- Activity: Nothing beyond the line containing "font-size: 40px;" should be printed; print each line exactly from the first line of the listing below through it.

- Exercise material:
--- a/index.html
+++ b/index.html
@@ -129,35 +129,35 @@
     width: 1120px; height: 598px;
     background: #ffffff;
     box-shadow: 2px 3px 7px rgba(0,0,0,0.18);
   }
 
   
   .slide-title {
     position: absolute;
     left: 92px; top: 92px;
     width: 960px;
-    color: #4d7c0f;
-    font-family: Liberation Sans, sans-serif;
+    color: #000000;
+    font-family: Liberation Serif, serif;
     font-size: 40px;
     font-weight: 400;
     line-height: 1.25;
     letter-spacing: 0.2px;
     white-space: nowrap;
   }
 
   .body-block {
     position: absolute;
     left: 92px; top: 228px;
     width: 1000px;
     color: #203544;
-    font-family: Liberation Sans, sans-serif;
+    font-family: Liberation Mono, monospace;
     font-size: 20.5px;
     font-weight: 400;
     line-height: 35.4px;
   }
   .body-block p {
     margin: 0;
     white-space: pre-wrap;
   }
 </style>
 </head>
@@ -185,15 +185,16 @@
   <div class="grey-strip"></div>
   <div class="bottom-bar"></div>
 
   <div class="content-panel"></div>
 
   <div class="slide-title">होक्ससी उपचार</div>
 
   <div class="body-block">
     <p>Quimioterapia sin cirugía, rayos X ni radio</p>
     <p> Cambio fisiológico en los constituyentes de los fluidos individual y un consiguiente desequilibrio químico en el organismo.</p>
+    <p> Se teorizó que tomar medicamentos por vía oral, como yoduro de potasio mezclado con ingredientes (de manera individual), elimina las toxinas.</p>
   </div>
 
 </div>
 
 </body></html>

- Response area:
--- a/index.html
+++ b/index.html
@@ -129,35 +129,35 @@
     width: 1120px; height: 598px;
     background: #ffffff;
     box-shadow: 2px 3px 7px rgba(0,0,0,0.18);
   }
 
   
   .slide-title {
     position: absolute;
     left: 92px; top: 92px;
     width: 960px;
-    color: #4d7c0f;
-    font-family: Liberation Sans, sans-serif;
+    color: #000000;
+    font-family: Liberation Serif, serif;
     font-size: 40px;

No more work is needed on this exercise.